## PROBLEM:
Where the line containing "[107,568,168,582] un profile, ->" appears, end your copy; everything from the first line of the records below up to and including it must be reproduced exactly.

# # # # #

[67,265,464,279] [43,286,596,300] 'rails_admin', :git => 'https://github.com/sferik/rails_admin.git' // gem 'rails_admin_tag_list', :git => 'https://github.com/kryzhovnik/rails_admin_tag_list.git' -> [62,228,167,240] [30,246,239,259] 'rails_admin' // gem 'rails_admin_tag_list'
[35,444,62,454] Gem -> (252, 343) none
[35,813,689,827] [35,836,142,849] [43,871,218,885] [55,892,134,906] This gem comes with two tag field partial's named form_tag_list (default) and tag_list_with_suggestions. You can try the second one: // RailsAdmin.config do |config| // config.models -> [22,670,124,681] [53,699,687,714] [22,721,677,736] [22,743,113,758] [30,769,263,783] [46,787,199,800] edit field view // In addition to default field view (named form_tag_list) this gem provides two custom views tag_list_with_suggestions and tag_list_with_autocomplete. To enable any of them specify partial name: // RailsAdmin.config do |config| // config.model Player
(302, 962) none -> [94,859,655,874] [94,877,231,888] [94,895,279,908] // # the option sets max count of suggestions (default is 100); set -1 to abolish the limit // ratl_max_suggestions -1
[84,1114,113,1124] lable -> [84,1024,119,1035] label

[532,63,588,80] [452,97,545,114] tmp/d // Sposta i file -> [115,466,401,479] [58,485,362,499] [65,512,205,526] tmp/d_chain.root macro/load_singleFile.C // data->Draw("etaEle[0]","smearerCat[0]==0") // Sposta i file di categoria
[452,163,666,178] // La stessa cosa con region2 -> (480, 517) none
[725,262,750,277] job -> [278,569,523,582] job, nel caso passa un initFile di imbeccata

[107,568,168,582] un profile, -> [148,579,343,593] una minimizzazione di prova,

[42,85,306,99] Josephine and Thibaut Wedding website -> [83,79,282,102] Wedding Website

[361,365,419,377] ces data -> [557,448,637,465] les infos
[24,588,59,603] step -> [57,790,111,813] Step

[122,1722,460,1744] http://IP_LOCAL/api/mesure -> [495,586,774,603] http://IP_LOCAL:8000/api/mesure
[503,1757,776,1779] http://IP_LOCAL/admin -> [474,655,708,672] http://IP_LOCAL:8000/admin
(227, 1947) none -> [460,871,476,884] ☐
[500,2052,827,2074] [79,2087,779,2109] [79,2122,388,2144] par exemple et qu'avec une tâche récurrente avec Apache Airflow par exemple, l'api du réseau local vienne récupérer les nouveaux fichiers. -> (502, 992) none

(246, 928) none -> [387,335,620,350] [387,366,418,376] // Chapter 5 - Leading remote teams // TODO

# # # # #

## TASK OUTPUT:
[67,265,464,279] [43,286,596,300] 'rails_admin', :git => 'https://github.com/sferik/rails_admin.git' // gem 'rails_admin_tag_list', :git => 'https://github.com/kryzhovnik/rails_admin_tag_list.git' -> [62,228,167,240] [30,246,239,259] 'rails_admin' // gem 'rails_admin_tag_list'
[35,444,62,454] Gem -> (252, 343) none
[35,813,689,827] [35,836,142,849] [43,871,218,885] [55,892,134,906] This gem comes with two tag field partial's named form_tag_list (default) and tag_list_with_suggestions. You can try the second one: // RailsAdmin.config do |config| // config.models -> [22,670,124,681] [53,699,687,714] [22,721,677,736] [22,743,113,758] [30,769,263,783] [46,787,199,800] edit field view // In addition to default field view (named form_tag_list) this gem provides two custom views tag_list_with_suggestions and tag_list_with_autocomplete. To enable any of them specify partial name: // RailsAdmin.config do |config| // config.model Player
(302, 962) none -> [94,859,655,874] [94,877,231,888] [94,895,279,908] // # the option sets max count of suggestions (default is 100); set -1 to abolish the limit // ratl_max_suggestions -1
[84,1114,113,1124] lable -> [84,1024,119,1035] label

[532,63,588,80] [452,97,545,114] tmp/d // Sposta i file -> [115,466,401,479] [58,485,362,499] [65,512,205,526] tmp/d_chain.root macro/load_singleFile.C // data->Draw("etaEle[0]","smearerCat[0]==0") // Sposta i file di categoria
[452,163,666,178] // La stessa cosa con region2 -> (480, 517) none
[725,262,750,277] job -> [278,569,523,582] job, nel caso passa un initFile di imbeccata

[107,568,168,582] un profile, -> [148,579,343,593] una minimizzazione di prova,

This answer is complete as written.